◆ **YOUR ASSIGNMENT**
Find where "- shortener: The" appears in the records below, then return that line and every later line exactly, stopping only at the last line.

******

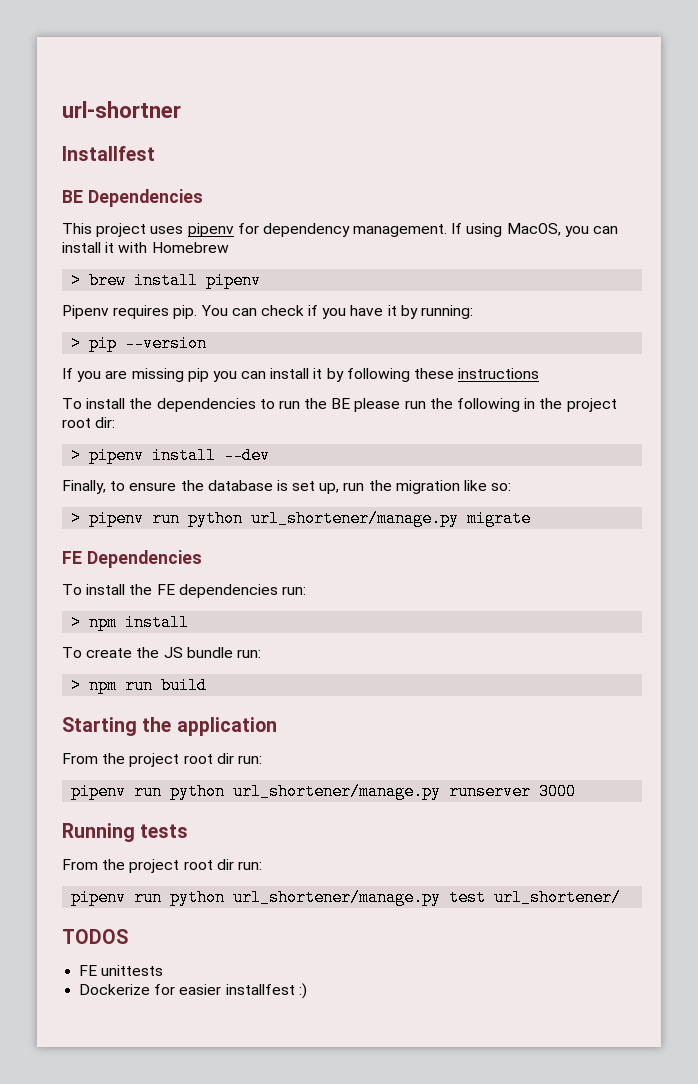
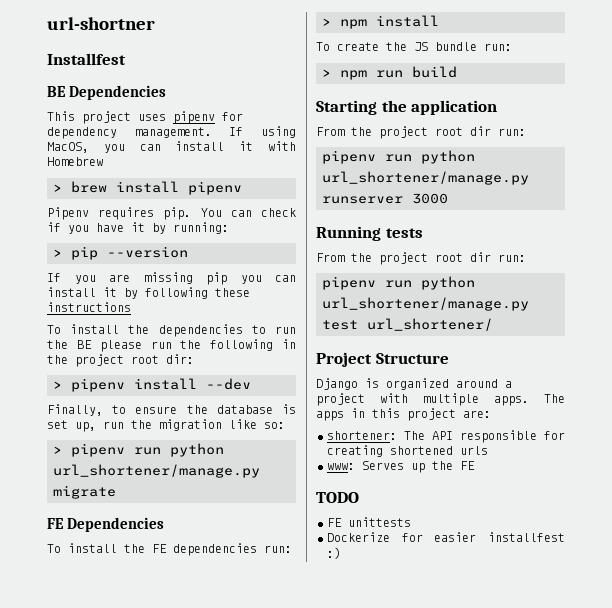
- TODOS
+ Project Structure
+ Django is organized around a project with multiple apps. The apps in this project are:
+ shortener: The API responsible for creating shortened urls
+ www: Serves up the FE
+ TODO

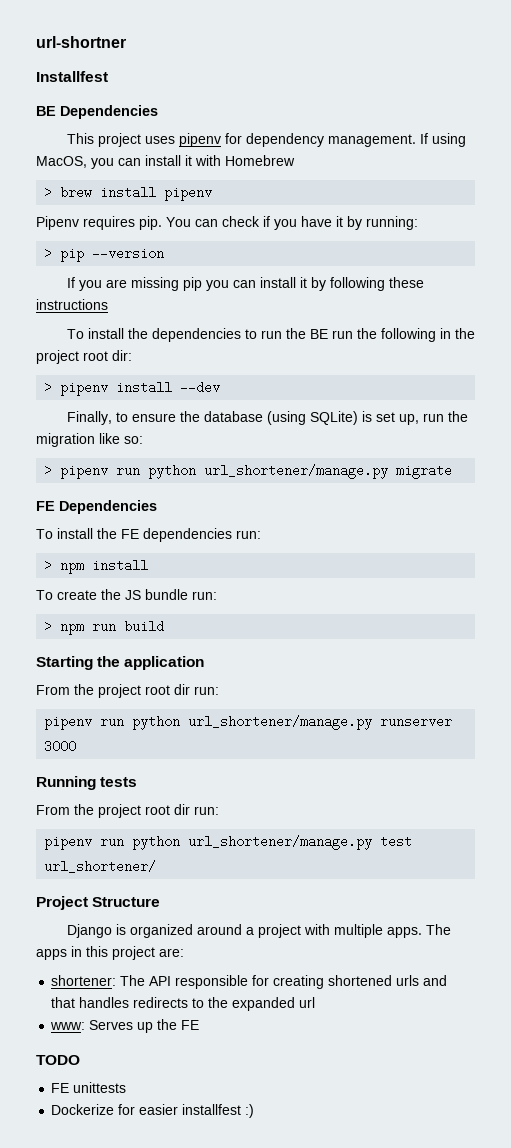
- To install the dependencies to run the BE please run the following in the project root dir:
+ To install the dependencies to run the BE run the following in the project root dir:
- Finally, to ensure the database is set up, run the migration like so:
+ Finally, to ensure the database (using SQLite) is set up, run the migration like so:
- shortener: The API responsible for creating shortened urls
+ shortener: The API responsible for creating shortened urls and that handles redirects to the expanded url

******

◆ **RESULT**
- shortener: The API responsible for creating shortened urls
+ shortener: The API responsible for creating shortened urls and that handles redirects to the expanded url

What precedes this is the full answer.